Well it's 03:20.. just got home.... pager went off about 22:30... call for a atv wreck.. pt is laying on gravel road .. not sure if he's breathing... we get there.. young child is down.... FF is doing CPR .. child is tubed.. and baged lines are started.. but he's cold to the touch.. [no helmet]  no one saw him wreck  they last saw him at about 2100.. he was heading home on his 4 wheeler.... i see this guy holding his hand .. I know Him.. excuse me.. let us move him to the back of the ambulance...chopper is in the air and about 4 min's out.. i got back to this guy... hey you know the boy... It's my son.... DAM .. I know this kid...[just didn't look like the boy i knew his face was a mess] he has played ball with my kids.... ... no way we can get him back .. chopper is on the ground .. there medic's and flight nurse.. try and try... no way.. he has left this earth...police are taping and taking pictures.. checking distance from every point there is... the road is closed no way I can get our unit  out of here.. for awhile.... mom and dad along with his brother and sister and grandmother are all in the back of our ambulance so knowing these folks I try to   sit in there with them talking. for about 45 min's... trying to be of help... and i  feel ...hell don't what i feel.... while there son lay in peace in the other unit...... .. then one of the officers.. ask if i could help search the edge of the road where this happened... there looking for his other sneaker... well the grass is about 2 feet tall... we find a couple little pieces of the 4 wheeler.. know new points to check distance from.. then i see.. bone.. it's part of his jaw... then find a couple more small pieces of bone.. and some soft tissue....  

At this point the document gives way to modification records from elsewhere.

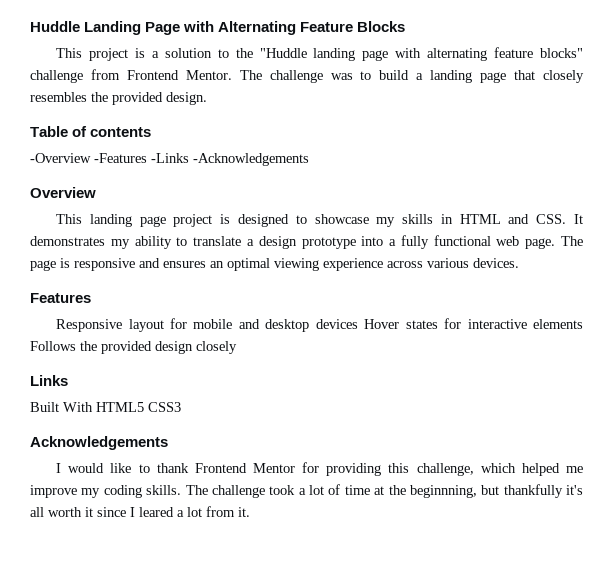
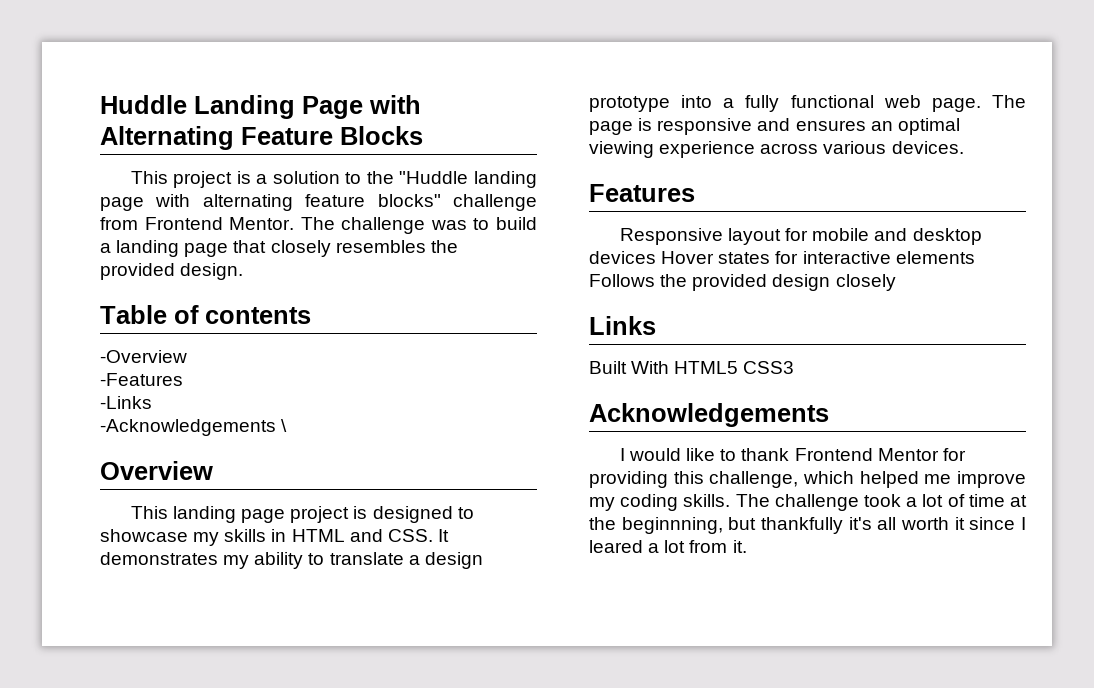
- -Overview -Features -Links -Acknowledgements
+ -Overview
+ -Features
+ -Links
+ -Acknowledgements \

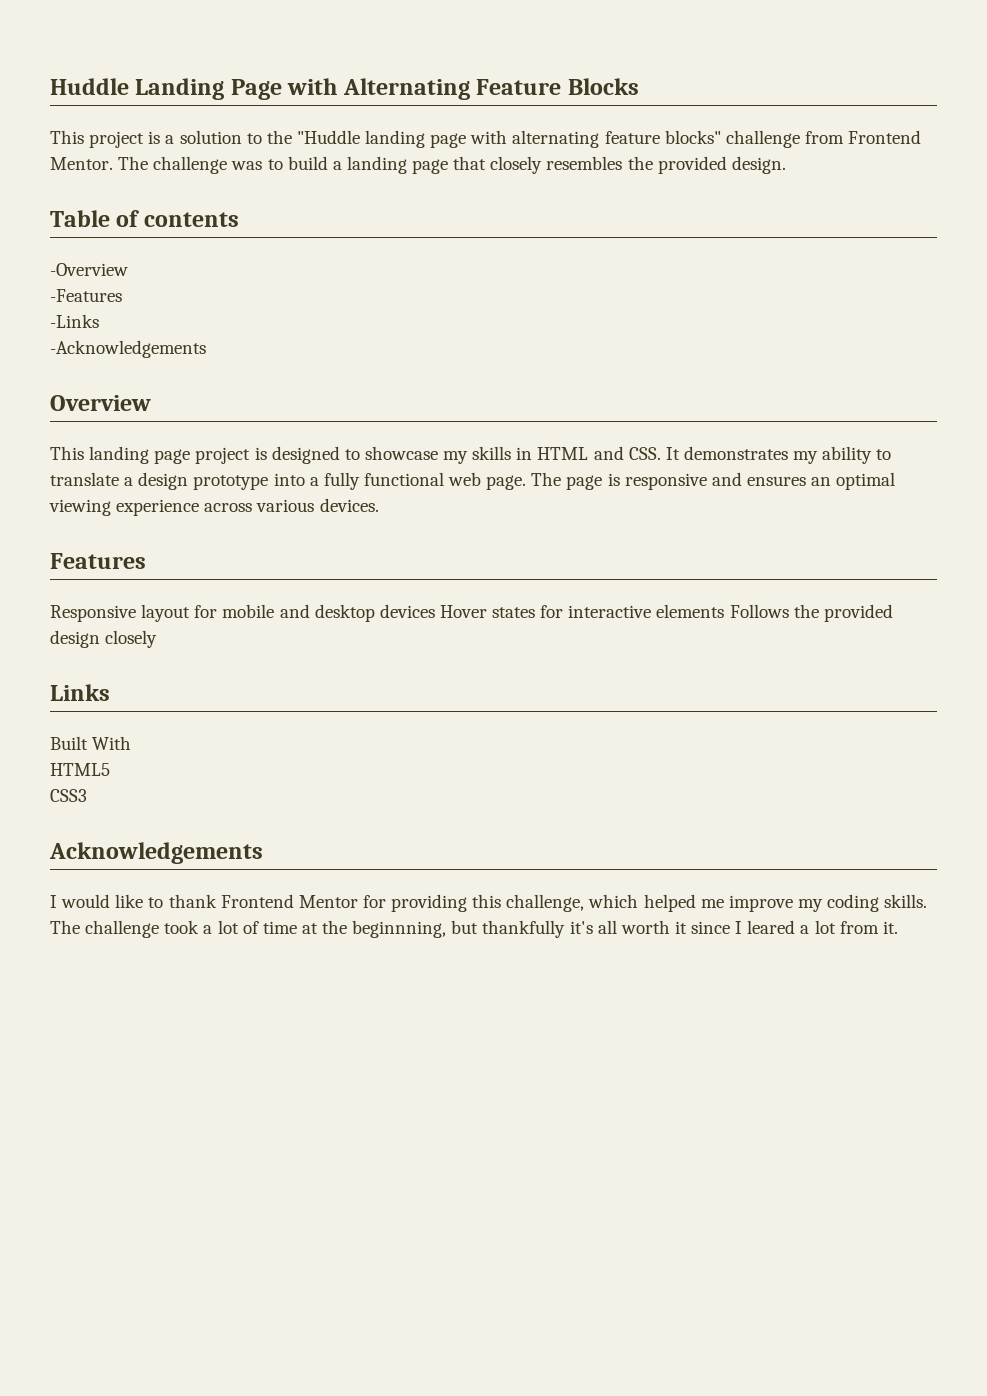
- -Acknowledgements \
+ -Acknowledgements
- Built With HTML5 CSS3
+ Built With
+ HTML5
+ CSS3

well I going to try and go over to there house in the am.. to do somethig  have no idea what...... 

this is the worst call i have ever been on.....

 ya know in my mind if your 80 plus and you die.. it's sad.. but 80 plus years is a long time

ya know when your 13 years old. and you die.... it's just bites.. it's wrong

just had to type this out.. ya know the feeling of just had to get this out... 

thanks


----------



## Jon (May 13, 2005)

Yeah... I had one like that too... They aretough... If you need anyone to talk to, we are al here...

Jon


----------



## Wingnut (May 13, 2005)

We're here for you, let us know how you're doing. My heart goes out to you and the family.


----------



## emtbuff (May 13, 2005)

> * Wingnut Posted on May 13 2005, 09:47 AM
> We're here for you, let us know how you're doing. My heart goes out to you and the family *



I"ll second that.


----------



## Phridae (May 14, 2005)

Thats horrible. I'm sorry.


----------



## ma2va92 (May 14, 2005)

I spent alot of time with the mom and dad yesterday and some time last night..... I would guess about 300 people were in and out of there home yesterday.... 

I guess the best thing I  could do was  just be a shoulder .... Lord knows there is nothing else  that can be said...  how many time's do you say " I am so sorry"

One big thing I really wanted to do was have mom and dad.. try not to rember there 13 yo son the way they saw him when he was laying on the road.. because of the injurys.. theres a 99% chance that he was gone by the time the parents got to the seen.. the lady that found him called the parents before they called 911.. being they lived about 1000 ft from the scene........so the only thing I could say was... remember him... in the front yard play.. or working on his garden... beacuse  by the time you got there.. your son already had his wings.. and he was your little angel looking over you.... 

I plan on going to there services on monday.. he will be buried at the church arcoss he road from there house... next to his grandfather... who died 3years ago to the day....


thanks for letting me vent.... 

time for me to get ready for a 4 hour standby event .. there is a dog show .. horse show and rideing thing going on..... hope the rain holds off till to night


----------



## emtbuff (May 14, 2005)

yep remember whens are the best thing to offer people.  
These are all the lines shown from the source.